#### [Records for this exercise]
• • • • • • •

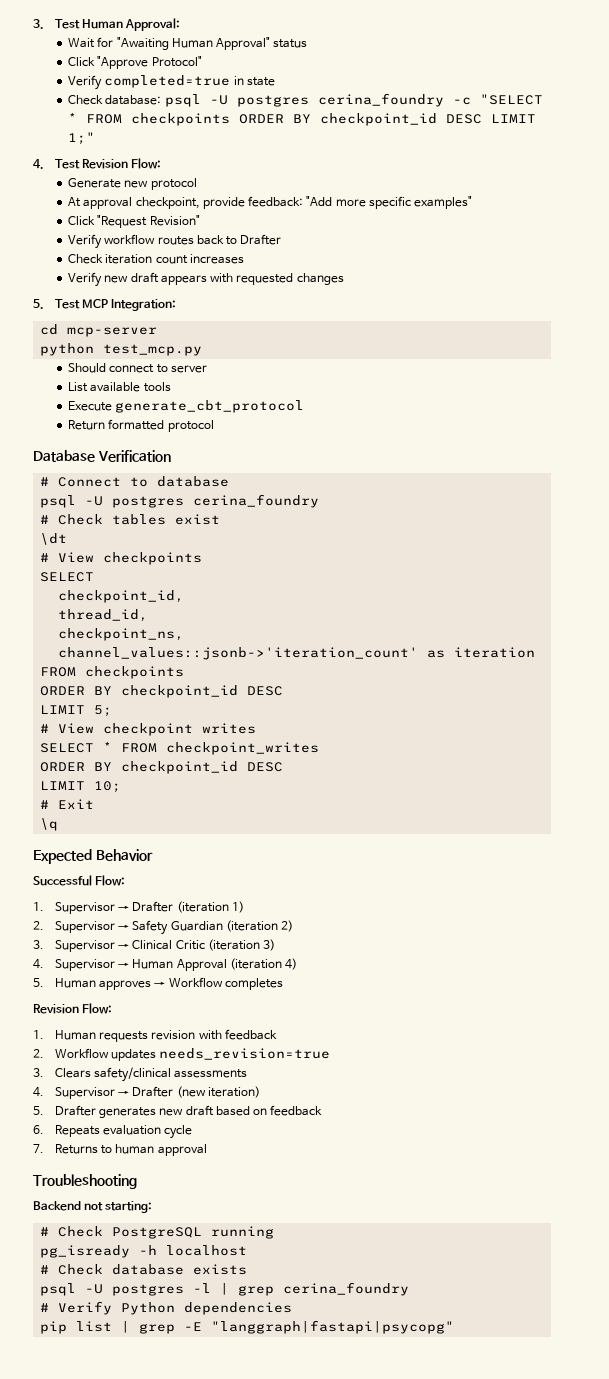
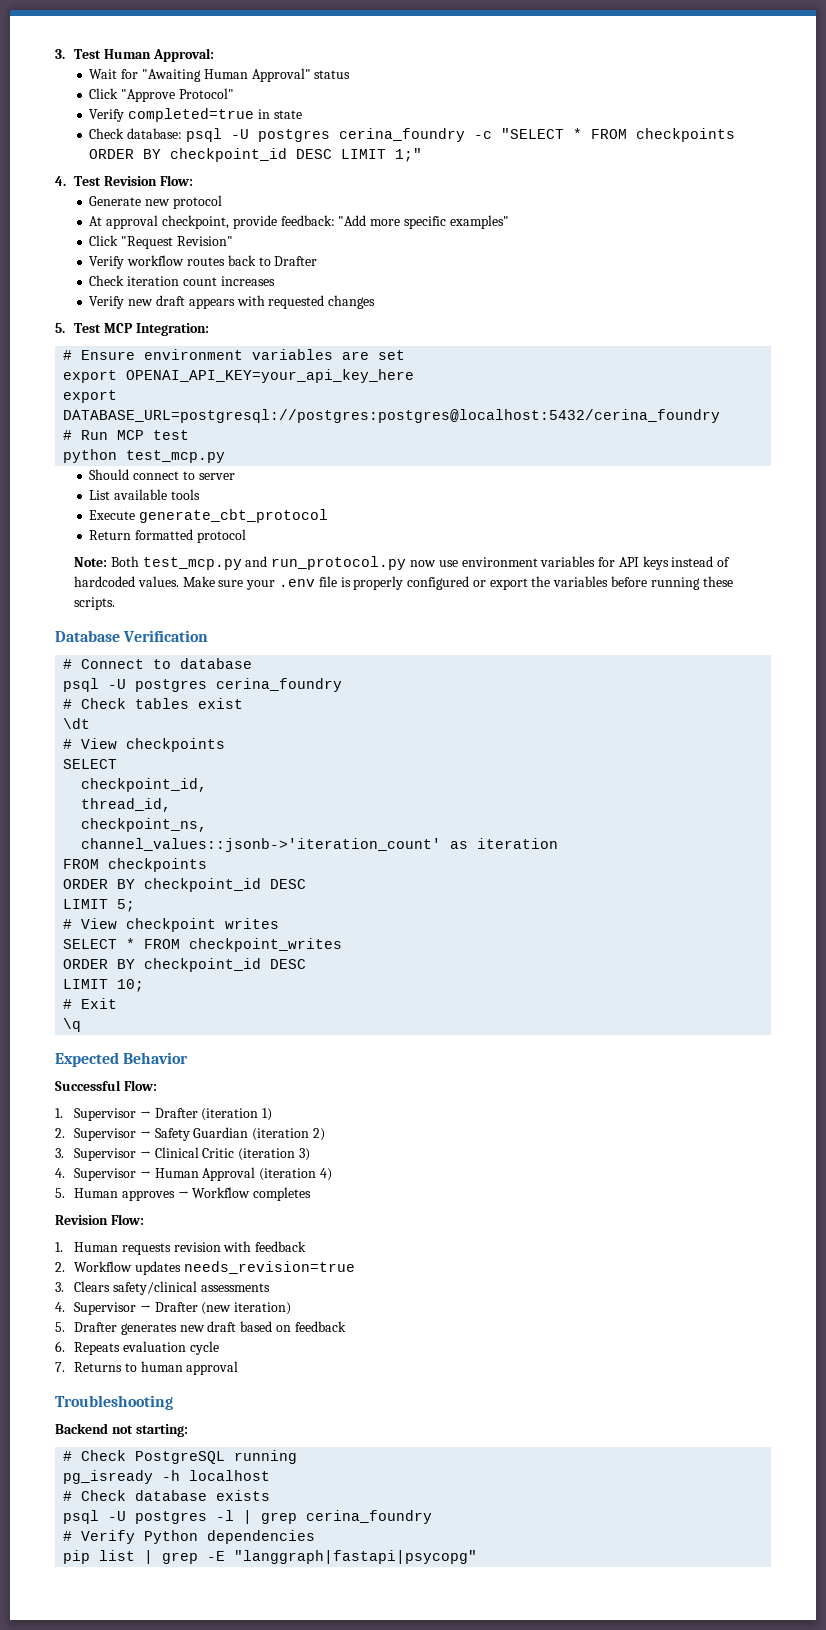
- cd mcp-server
+ # Ensure environment variables are set
+ export OPENAI_API_KEY=your_api_key_here
+ export DATABASE_URL=postgresql://postgres:postgres@localhost:5432/cerina_foundry
+ # Run MCP test
+ Note: Both test_mcp.py and run_protocol.py now use environment variables for API keys instead of hardcoded values. Make sure your .env file is properly configured or export the variables before running these scripts.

• • • • • • •

#### [Problem]
Give back the material above exactly as written, but omit the images.

#### [Answer]
- cd mcp-server
+ # Ensure environment variables are set
+ export OPENAI_API_KEY=your_api_key_here
+ export DATABASE_URL=postgresql://postgres:postgres@localhost:5432/cerina_foundry
+ # Run MCP test
+ Note: Both test_mcp.py and run_protocol.py now use environment variables for API keys instead of hardcoded values. Make sure your .env file is properly configured or export the variables before running these scripts.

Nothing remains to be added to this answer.